Start of Data provided

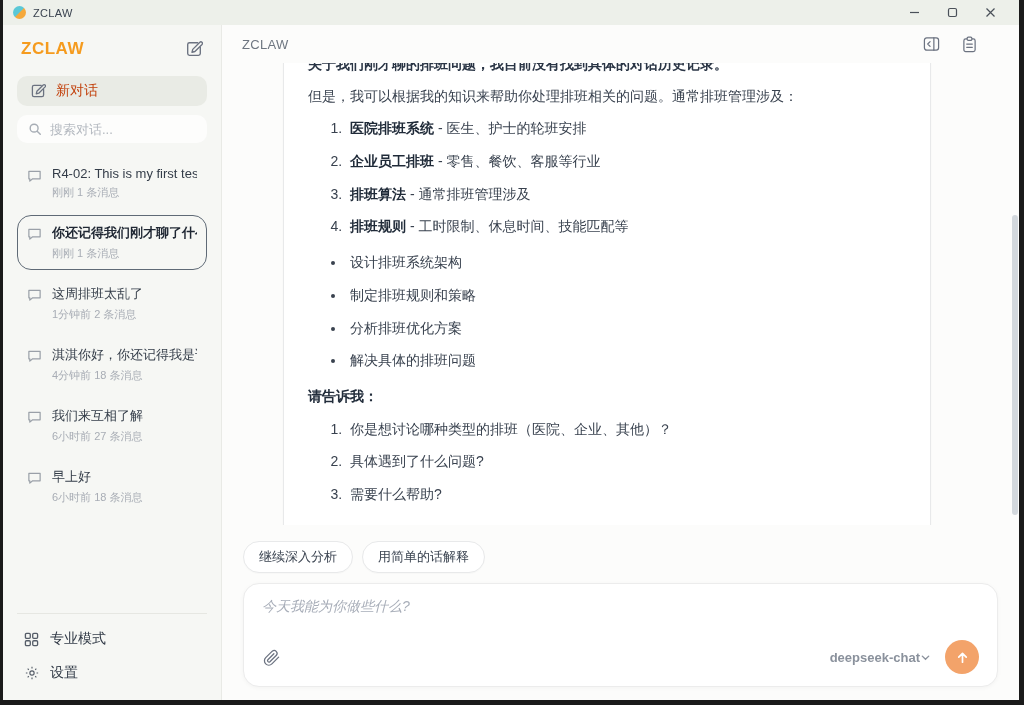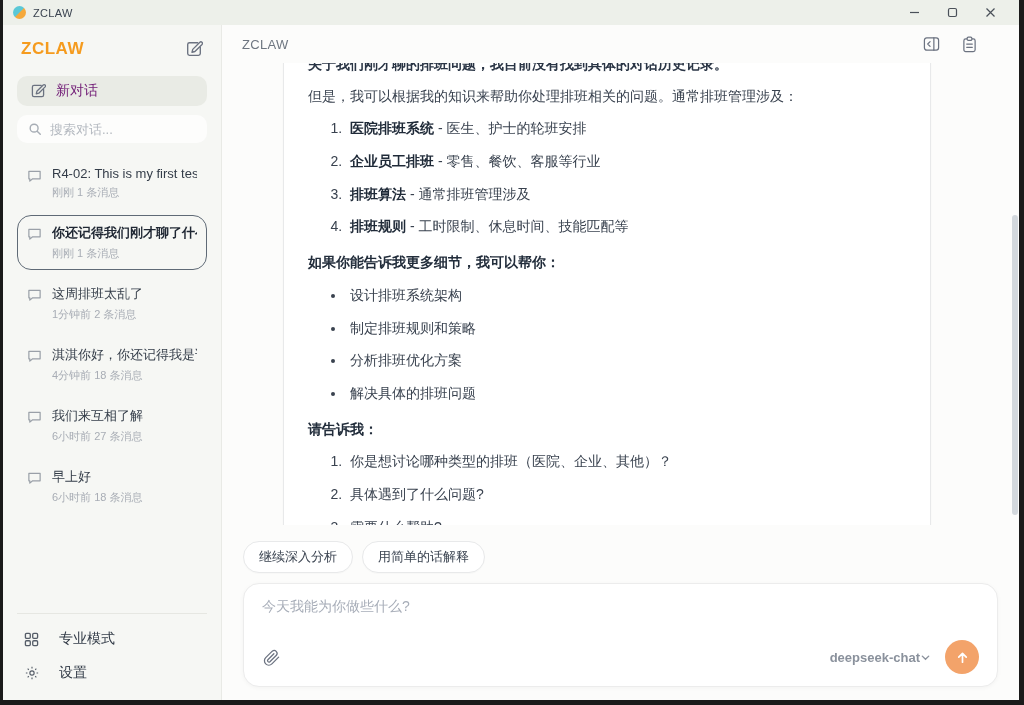--- a/index.html
+++ b/index.html
@@ -36,21 +36,21 @@
   .sidebar {
     width:219px; flex:0 0 auto; background:#f6f7f4; border-right:1px solid #e9eae6;
     display:flex; flex-direction:column; padding:12px 14px 10px 14px;
   }
   .sb-logo-row { display:flex; align-items:center; justify-content:space-between; padding:2px 4px 0 4px; }
   .sb-logo { font-size:17px; font-weight:bold; color:#f59b1e; letter-spacing:.5px; }
   .icon-btn { color:#6b7280; display:flex; align-items:center; justify-content:center; cursor:pointer; }
   .new-chat-btn {
     margin-top:17px; height:30px; background:#e9ebe5; border-radius:10px;
     display:flex; align-items:center; gap:10px; padding:0 13px;
-    font-size:14px; color:#701a75; cursor:pointer;
+    font-size:14px; color:#c2410c; cursor:pointer;
   }
   .search-box {
     margin-top:9px; height:28px; background:#fdfdfc; border-radius:10px;
     display:flex; align-items:center; gap:8px; padding:0 11px;
   }
   .search-box input {
     border:none; outline:none; background:transparent; width:100%;
     font-size:13px; color:#3a4350; font-family:inherit;
   }
   .search-box input::placeholder { color:#b3b8bf; }
@@ -62,21 +62,21 @@
   .conv-item.selected { border-color:#5f6a76; }
   .conv-icon { color:#9aa0a8; margin-top:2px; flex:0 0 auto; }
   .conv-text { min-width:0; }
   .conv-title {
     font-size:13px; color:#333c48; white-space:nowrap; overflow:hidden; max-width:152px;
   }
   .conv-item.selected .conv-title { color:#1f2733; font-weight:bold; }
   .conv-meta { font-size:11px; color:#a8adb5; margin-top:4px; }
   .sb-footer { border-top:1px solid #e6e7e2; padding-top:8px; margin-top:6px; }
   .sb-footer-item {
-    display:flex; align-items:center; gap:19px; padding:8px 6px;
+    display:flex; align-items:center; gap:10px; padding:8px 6px;
     font-size:14px; color:#333c48; cursor:pointer;
   }
   .sb-footer-item .f-icon { color:#555d68; display:flex; width:17px; justify-content:center; }
   
   .main { flex:1; display:flex; flex-direction:column; min-width:0; position:relative; }
   .chat-header {
     height:38px; display:flex; align-items:center; padding:0 20px; flex:0 0 auto;
   }
   .chat-header-title { font-size:13px; color:#6e7681; letter-spacing:.3px; }
   .chat-header-icons { margin-left:auto; display:flex; gap:22px; padding-right:22px; }
@@ -104,21 +104,21 @@
   }
   
   .composer-wrap { padding:10px 21px 13px 21px; flex:0 0 auto; }
   .composer {
     background:#ffffff; border:1px solid #ececec; border-radius:16px;
     height:104px; display:flex; flex-direction:column;
     box-shadow:0 1px 4px rgba(0,0,0,.04); padding:14px 18px 12px 18px;
   }
   .composer input {
     border:none; outline:none; font-size:14px; color:#3a4350; font-family:inherit;
-    width:100%; background:transparent;
+    width:100%; background:transparent;font-style:italic;
   }
   .composer input::placeholder { color:#a7adb8; }
   .composer-bottom { margin-top:auto; display:flex; align-items:center; }
   .attach-btn { color:#6b7280; cursor:pointer; display:flex; }
   .model-select {
     margin-left:auto; display:flex; align-items:center; 
     font-size:13px; color:#8a919c; cursor:pointer; margin-right:14px;font-weight:bold;
   }
   .send-btn {
     width:34px; height:34px; border-radius:50%; background:#f3a36a;
@@ -297,21 +297,20 @@
       <div class="chat-scroll">
         <div class="bubble">
           <p>关于我们刚才聊的排班问题，我目前没有找到具体的对话历史记录。</p>
           <p>但是，我可以根据我的知识来帮助你处理排班相关的问题。通常排班管理涉及：</p>
           <ol>
             <li><strong>医院排班系统</strong><span> - 医生、护士的轮班安排</span></li>
             <li><strong>企业员工排班</strong><span> - 零售、餐饮、客服等行业</span></li>
             <li><strong>排班算法</strong><span> - 通常排班管理涉及</span></li>
             <li><strong>排班规则</strong><span> - 工时限制、休息时间、技能匹配等</span></li>
           </ol>
-          <p class="sec">如果你能告诉我更多细节，我可以帮你：</p>
           <ul>
             <li>设计排班系统架构</li>
             <li>制定排班规则和策略</li>
             <li>分析排班优化方案</li>
             <li>解决具体的排班问题</li>
           </ul>
           <p class="sec">请告诉我：</p>
           <ol>
             <li>你是想讨论哪种类型的排班（医院、企业、其他）？</li>
             <li>具体遇到了什么问题?</li>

End of Data provided

→ **Exercise aim**:
Reproduce, exactly as they stand in the data above, the lines from the one that holds "font-size:14px; color:#333c48; cursor:pointer;" to the one that holds "<li><strong>企业员工排班</strong><span> - 零售、餐饮、客服等行业</span></li>", inclusive.

→ **Task answer**:
     font-size:14px; color:#333c48; cursor:pointer;
   }
   .sb-footer-item .f-icon { color:#555d68; display:flex; width:17px; justify-content:center; }
   
   .main { flex:1; display:flex; flex-direction:column; min-width:0; position:relative; }
   .chat-header {
     height:38px; display:flex; align-items:center; padding:0 20px; flex:0 0 auto;
   }
   .chat-header-title { font-size:13px; color:#6e7681; letter-spacing:.3px; }
   .chat-header-icons { margin-left:auto; display:flex; gap:22px; padding-right:22px; }
@@ -104,21 +104,21 @@
   }
   
   .composer-wrap { padding:10px 21px 13px 21px; flex:0 0 auto; }
   .composer {
     background:#ffffff; border:1px solid #ececec; border-radius:16px;
     height:104px; display:flex; flex-direction:column;
     box-shadow:0 1px 4px rgba(0,0,0,.04); padding:14px 18px 12px 18px;
   }
   .composer input {
     border:none; outline:none; font-size:14px; color:#3a4350; font-family:inherit;
-    width:100%; background:transparent;
+    width:100%; background:transparent;font-style:italic;
   }
   .composer input::placeholder { color:#a7adb8; }
   .composer-bottom { margin-top:auto; display:flex; align-items:center; }
   .attach-btn { color:#6b7280; cursor:pointer; display:flex; }
   .model-select {
     margin-left:auto; display:flex; align-items:center; 
     font-size:13px; color:#8a919c; cursor:pointer; margin-right:14px;font-weight:bold;
   }
   .send-btn {
     width:34px; height:34px; border-radius:50%; background:#f3a36a;
@@ -297,21 +297,20 @@
       <div class="chat-scroll">
         <div class="bubble">
           <p>关于我们刚才聊的排班问题，我目前没有找到具体的对话历史记录。</p>
           <p>但是，我可以根据我的知识来帮助你处理排班相关的问题。通常排班管理涉及：</p>
           <ol>
             <li><strong>医院排班系统</strong><span> - 医生、护士的轮班安排</span></li>
             <li><strong>企业员工排班</strong><span> - 零售、餐饮、客服等行业</span></li>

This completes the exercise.